• _Material for this exercise_:

——

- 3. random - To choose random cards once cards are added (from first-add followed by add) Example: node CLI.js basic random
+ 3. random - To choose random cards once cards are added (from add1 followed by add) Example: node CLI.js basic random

——

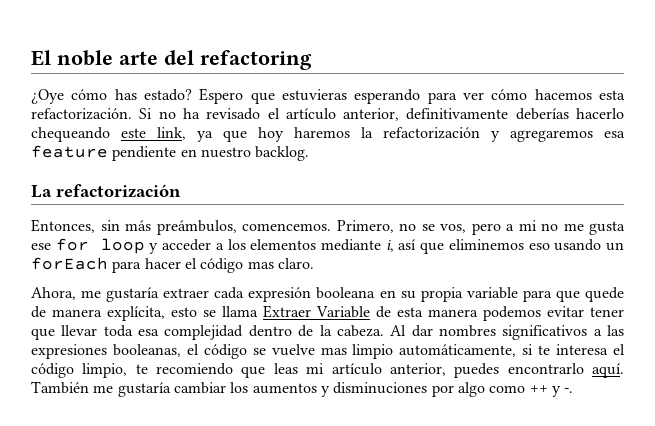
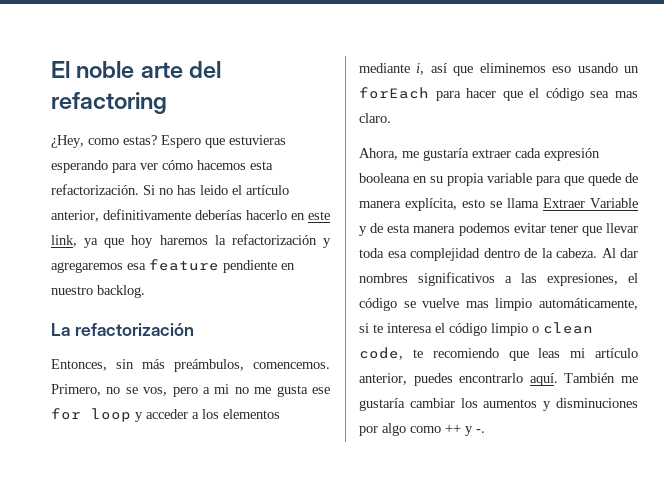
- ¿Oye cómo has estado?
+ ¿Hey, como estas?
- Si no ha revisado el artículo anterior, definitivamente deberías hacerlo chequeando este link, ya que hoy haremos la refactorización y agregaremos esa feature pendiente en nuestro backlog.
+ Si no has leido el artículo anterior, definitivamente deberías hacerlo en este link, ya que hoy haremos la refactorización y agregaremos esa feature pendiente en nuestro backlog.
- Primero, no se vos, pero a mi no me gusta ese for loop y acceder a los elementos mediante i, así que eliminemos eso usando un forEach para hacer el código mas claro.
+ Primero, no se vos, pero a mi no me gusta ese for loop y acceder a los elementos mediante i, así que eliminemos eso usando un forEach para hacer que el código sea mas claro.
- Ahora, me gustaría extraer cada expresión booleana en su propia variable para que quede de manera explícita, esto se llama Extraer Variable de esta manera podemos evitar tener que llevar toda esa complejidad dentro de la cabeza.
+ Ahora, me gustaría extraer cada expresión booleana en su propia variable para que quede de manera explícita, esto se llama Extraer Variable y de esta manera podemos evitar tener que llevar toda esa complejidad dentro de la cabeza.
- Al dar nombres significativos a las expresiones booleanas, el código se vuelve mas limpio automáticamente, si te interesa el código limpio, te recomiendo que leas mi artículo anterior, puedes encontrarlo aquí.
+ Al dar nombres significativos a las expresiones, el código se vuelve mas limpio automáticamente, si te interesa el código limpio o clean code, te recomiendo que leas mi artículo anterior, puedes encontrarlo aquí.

——

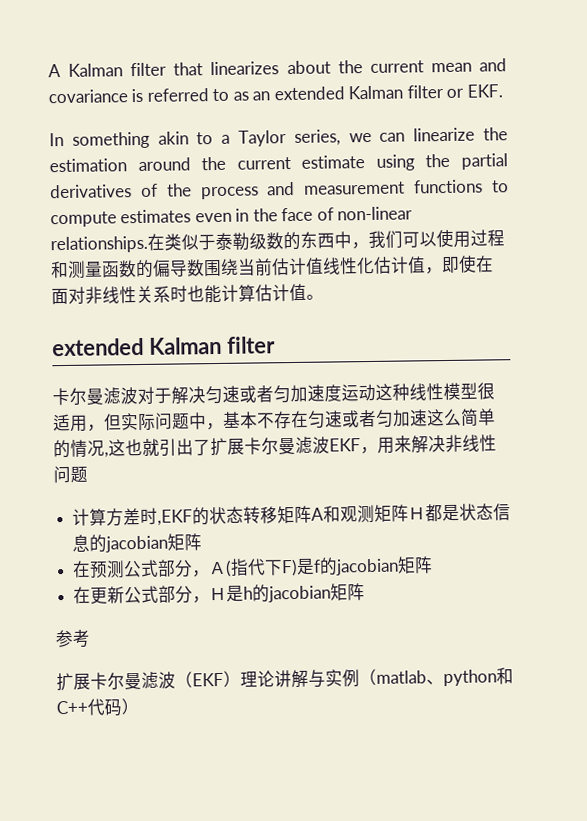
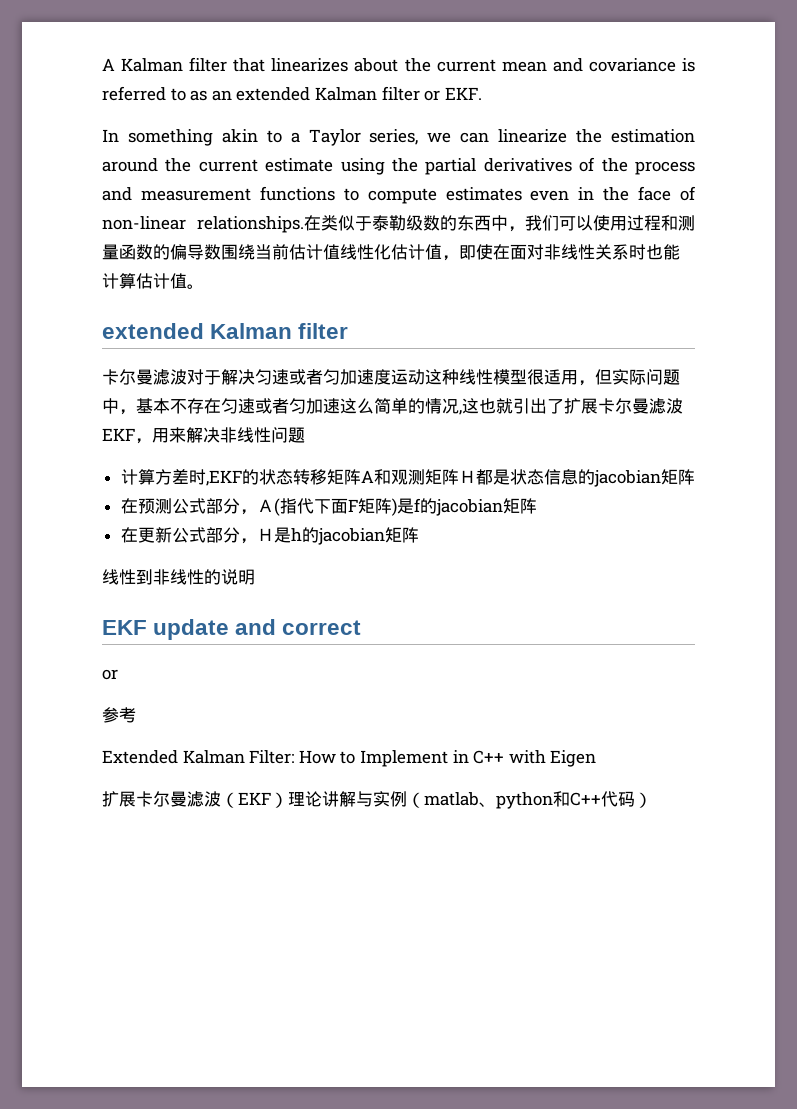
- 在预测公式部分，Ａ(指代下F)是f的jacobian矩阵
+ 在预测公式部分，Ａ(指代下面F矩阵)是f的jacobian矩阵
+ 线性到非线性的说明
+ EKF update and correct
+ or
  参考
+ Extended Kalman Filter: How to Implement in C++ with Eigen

——

Above are the records. Copy the lines beginning at the one that has "- 3. random" and ending with the one that has "added (from add1", unchanged.

- 3. random - To choose random cards once cards are added (from first-add followed by add) Example: node CLI.js basic random
+ 3. random - To choose random cards once cards are added (from add1 followed by add) Example: node CLI.js basic random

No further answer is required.